Evaluation of vitamin B6 supplementation in Wilson's disease patients treated with D-penicillamine.

Introduction: Wilson's disease (WD) is a copper metabolism disorder characterised by a progressive accumulation of this metal mainly in the liver and the brain. Treatment is based on the removal of copper operated by the chelators, among which, D-penicillamine (DP) is prescribed as a first-line treatment in most situations. There is some evidence in linking the use of DP with a risk of vitamin B₆; therefore, vitamin supplementation is sometimes recommended, although non-consensually. The objective of our study was to evaluate the level of vitamin B₆ in WD patients treated with DP with and without associated supplementation.

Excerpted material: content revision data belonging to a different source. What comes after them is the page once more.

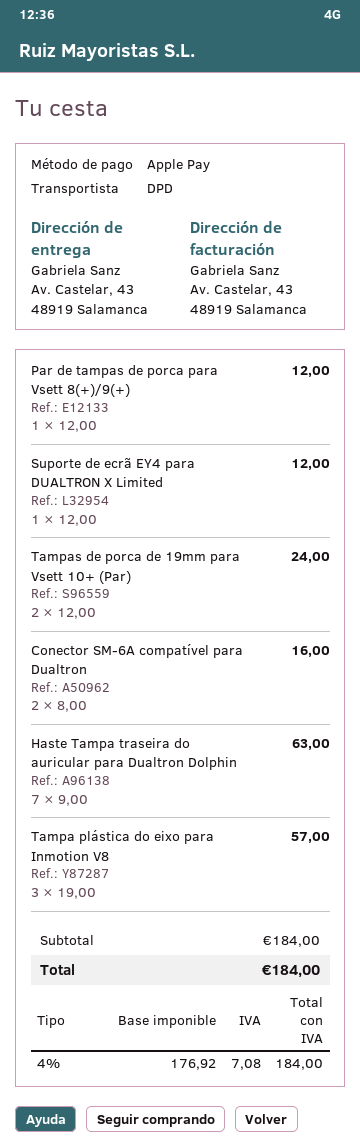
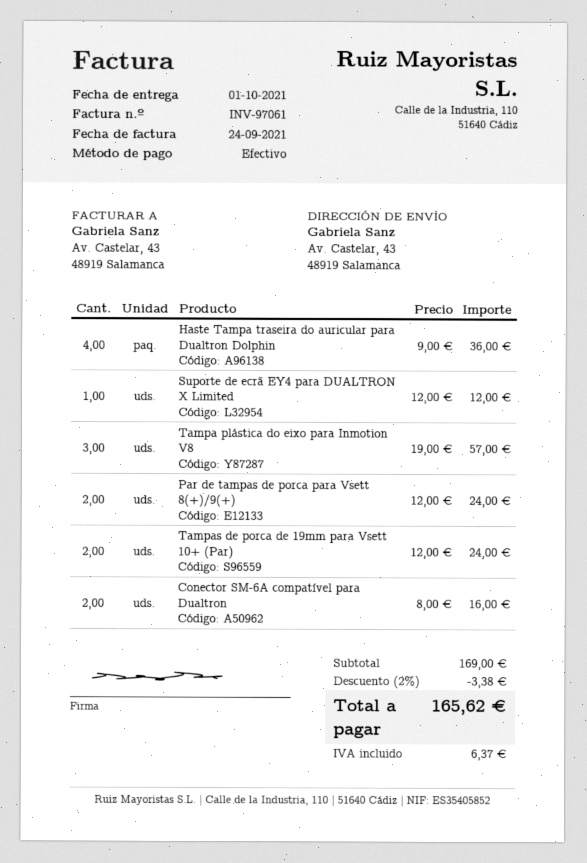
payment method: Apple Pay -> cash
Par de tampas de porca para Vsett 8(+)/9(+): 1 x 12.00 = 12.00 -> 2 x 12.00 = 24.00
Haste Tampa traseira do auricular para Dualtron Dolphin: 7 x 9.00 = 63.00 -> 4 x 9.00 = 36.00
subtotal: 184.00 -> 169.00
discount: none -> 2% = 3.38
tax: 7.08 -> 6.37
total: 184.00 -> 165.62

Methodology: All WD patients followed at the National Reference Centre for WD in Lyon between January 2019 and December 2020 treated with DP for more than 1 year were included and separated in two groups according to vitamin B₆ supplementation. The level of vitamin B₆ was measured by the determination of pyridoxal phosphate (PLP).

Results: A total of 37 patients were included. Average age of 23.3±14.8 years, 15 patients with <18 years. Median duration of treatment was 51 (55.8) months. 15 patients were under vitamin B₆ supplementation and 22 had interrupted it for more than 1 year. The median PLP level was significantly higher in the group with supplementation, 137.2 (86.7) nmol/L vs 64.9 (30.8) nmol/(p<0.01). No patient had a PLP level<35 nmol/L.

Conclusion: Long-term stable WD patients under DP treatment probably do not need vitamin B₆ supplementation.